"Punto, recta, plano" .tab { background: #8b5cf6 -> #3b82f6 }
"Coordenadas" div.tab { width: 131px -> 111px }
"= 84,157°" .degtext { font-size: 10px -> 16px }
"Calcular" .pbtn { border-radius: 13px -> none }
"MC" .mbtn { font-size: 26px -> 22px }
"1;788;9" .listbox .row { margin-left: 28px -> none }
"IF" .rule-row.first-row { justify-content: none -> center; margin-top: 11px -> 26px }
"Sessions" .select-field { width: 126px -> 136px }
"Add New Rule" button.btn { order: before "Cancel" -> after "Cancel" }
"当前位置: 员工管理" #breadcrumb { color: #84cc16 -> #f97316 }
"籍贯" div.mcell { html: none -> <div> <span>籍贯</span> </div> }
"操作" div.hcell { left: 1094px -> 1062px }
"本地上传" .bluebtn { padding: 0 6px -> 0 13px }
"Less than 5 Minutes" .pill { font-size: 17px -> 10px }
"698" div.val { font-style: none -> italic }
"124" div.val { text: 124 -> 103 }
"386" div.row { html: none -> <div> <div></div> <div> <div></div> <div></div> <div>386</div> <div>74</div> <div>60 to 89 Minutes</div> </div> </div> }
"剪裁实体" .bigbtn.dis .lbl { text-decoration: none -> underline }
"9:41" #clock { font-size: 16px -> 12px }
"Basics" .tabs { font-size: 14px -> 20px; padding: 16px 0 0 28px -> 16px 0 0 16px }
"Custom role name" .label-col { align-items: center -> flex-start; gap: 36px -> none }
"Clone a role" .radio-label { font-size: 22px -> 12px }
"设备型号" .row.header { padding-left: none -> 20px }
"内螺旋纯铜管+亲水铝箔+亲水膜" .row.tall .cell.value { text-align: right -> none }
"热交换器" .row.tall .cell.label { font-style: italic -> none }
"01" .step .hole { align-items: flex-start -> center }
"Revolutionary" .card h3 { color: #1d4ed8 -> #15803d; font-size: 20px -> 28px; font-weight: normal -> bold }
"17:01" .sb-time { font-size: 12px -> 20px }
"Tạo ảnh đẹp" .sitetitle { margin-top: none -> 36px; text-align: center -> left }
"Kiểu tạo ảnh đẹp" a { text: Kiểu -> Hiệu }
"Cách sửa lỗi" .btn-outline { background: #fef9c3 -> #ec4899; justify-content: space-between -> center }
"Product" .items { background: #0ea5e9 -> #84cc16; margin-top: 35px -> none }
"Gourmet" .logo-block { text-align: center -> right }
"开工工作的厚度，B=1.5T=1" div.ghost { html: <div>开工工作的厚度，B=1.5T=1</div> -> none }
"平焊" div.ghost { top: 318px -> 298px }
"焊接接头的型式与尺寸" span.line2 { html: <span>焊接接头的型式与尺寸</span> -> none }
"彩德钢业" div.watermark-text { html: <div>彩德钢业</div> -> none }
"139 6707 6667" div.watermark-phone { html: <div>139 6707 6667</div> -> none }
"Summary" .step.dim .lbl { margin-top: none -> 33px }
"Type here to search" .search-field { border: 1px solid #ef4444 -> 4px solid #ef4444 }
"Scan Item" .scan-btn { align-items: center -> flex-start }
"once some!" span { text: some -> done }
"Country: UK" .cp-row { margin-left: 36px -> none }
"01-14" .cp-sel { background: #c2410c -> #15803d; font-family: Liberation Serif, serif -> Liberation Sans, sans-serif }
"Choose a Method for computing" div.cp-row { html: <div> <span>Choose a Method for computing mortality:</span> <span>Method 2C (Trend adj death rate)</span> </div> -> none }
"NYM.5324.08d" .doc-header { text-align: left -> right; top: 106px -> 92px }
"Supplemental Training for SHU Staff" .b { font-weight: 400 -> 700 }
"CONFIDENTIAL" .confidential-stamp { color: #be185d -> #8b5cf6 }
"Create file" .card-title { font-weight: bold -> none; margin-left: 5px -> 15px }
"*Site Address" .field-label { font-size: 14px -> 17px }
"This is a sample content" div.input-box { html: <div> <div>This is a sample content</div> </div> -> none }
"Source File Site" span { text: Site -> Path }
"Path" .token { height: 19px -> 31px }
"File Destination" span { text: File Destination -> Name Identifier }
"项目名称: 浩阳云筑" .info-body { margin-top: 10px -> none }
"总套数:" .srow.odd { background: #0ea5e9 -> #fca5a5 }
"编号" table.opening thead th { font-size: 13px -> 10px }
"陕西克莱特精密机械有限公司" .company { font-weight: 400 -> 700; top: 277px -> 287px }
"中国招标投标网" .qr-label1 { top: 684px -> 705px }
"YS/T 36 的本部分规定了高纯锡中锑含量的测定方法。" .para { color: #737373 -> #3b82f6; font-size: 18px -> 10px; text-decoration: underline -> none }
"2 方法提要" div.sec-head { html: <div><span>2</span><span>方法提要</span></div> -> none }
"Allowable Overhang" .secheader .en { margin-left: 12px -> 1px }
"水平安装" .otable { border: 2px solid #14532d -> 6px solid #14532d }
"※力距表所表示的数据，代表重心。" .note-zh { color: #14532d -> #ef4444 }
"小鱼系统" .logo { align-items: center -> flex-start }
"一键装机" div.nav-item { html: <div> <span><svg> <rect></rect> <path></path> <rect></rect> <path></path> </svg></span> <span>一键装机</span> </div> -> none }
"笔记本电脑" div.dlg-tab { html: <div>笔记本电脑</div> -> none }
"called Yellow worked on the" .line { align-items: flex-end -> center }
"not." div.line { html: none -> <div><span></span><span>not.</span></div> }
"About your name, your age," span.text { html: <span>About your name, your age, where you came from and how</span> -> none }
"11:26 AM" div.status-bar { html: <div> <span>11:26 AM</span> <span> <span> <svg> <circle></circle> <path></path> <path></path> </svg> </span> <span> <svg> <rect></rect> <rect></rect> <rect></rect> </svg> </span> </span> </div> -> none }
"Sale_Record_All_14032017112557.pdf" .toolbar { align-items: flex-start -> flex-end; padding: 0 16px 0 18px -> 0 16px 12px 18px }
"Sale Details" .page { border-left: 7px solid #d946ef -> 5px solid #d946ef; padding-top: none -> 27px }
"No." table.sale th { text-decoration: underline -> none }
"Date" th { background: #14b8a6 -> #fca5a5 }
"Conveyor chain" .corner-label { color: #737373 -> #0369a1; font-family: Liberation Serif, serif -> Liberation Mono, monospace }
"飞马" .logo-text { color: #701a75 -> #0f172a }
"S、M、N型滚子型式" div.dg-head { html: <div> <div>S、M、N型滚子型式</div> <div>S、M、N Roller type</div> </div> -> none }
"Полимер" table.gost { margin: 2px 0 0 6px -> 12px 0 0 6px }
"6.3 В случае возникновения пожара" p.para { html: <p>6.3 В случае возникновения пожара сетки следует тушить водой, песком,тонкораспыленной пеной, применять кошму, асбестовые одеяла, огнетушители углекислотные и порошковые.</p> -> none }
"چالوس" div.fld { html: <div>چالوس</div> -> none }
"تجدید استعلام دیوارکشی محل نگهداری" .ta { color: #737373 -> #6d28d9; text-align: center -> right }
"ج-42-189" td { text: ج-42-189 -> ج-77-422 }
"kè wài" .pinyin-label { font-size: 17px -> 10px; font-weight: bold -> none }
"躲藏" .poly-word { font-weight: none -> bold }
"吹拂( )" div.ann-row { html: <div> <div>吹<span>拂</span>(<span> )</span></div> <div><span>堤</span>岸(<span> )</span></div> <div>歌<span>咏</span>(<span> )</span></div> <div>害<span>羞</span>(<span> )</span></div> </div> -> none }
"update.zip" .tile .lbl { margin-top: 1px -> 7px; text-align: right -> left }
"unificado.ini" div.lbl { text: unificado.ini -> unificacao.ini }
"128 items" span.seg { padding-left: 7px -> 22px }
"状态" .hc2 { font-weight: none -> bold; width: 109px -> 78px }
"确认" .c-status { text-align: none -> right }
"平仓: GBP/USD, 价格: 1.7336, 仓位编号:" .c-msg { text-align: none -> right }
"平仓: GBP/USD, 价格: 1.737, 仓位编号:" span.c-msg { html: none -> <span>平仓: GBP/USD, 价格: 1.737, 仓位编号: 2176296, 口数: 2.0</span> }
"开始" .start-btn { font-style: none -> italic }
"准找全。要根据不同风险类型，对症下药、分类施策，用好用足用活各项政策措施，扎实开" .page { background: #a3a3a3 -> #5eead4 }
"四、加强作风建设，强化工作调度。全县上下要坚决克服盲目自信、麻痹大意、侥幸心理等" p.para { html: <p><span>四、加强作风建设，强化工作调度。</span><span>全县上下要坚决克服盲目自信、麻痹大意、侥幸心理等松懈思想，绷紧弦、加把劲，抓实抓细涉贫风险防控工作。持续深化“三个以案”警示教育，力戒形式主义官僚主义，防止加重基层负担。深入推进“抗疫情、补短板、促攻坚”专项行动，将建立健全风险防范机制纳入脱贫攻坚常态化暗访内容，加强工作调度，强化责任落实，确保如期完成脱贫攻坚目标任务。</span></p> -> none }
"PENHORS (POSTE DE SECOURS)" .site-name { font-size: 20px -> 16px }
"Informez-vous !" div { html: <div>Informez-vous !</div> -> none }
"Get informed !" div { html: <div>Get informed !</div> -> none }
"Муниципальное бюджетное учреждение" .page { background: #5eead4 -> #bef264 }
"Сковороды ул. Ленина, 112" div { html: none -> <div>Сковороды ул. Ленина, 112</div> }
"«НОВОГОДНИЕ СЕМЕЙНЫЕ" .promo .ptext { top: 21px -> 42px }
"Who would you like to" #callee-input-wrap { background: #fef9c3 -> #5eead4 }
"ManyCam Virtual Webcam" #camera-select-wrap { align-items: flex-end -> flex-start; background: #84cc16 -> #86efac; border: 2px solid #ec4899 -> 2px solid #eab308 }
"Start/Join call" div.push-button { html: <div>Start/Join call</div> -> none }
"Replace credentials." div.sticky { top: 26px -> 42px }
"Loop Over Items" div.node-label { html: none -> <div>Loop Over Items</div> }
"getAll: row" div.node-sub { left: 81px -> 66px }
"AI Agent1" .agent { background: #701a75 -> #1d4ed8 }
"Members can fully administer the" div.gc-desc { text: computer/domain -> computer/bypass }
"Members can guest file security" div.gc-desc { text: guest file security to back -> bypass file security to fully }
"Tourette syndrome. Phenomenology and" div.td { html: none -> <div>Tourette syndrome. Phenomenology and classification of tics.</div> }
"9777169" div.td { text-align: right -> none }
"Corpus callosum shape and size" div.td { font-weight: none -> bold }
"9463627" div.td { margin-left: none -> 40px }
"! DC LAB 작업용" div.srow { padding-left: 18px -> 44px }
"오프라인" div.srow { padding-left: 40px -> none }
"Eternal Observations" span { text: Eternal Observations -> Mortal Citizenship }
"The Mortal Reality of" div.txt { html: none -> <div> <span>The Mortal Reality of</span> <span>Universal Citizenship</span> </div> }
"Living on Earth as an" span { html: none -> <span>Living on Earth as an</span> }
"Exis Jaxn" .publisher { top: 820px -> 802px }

- **Required work**
Only the lines above from the one with "html: <div>چالوس</div> ->" through the one with "margin-top: 1px ->" should be duplicated, character for character.

- **Solution**
"چالوس" div.fld { html: <div>چالوس</div> -> none }
"تجدید استعلام دیوارکشی محل نگهداری" .ta { color: #737373 -> #6d28d9; text-align: center -> right }
"ج-42-189" td { text: ج-42-189 -> ج-77-422 }
"kè wài" .pinyin-label { font-size: 17px -> 10px; font-weight: bold -> none }
"躲藏" .poly-word { font-weight: none -> bold }
"吹拂( )" div.ann-row { html: <div> <div>吹<span>拂</span>(<span> )</span></div> <div><span>堤</span>岸(<span> )</span></div> <div>歌<span>咏</span>(<span> )</span></div> <div>害<span>羞</span>(<span> )</span></div> </div> -> none }
"update.zip" .tile .lbl { margin-top: 1px -> 7px; text-align: right -> left }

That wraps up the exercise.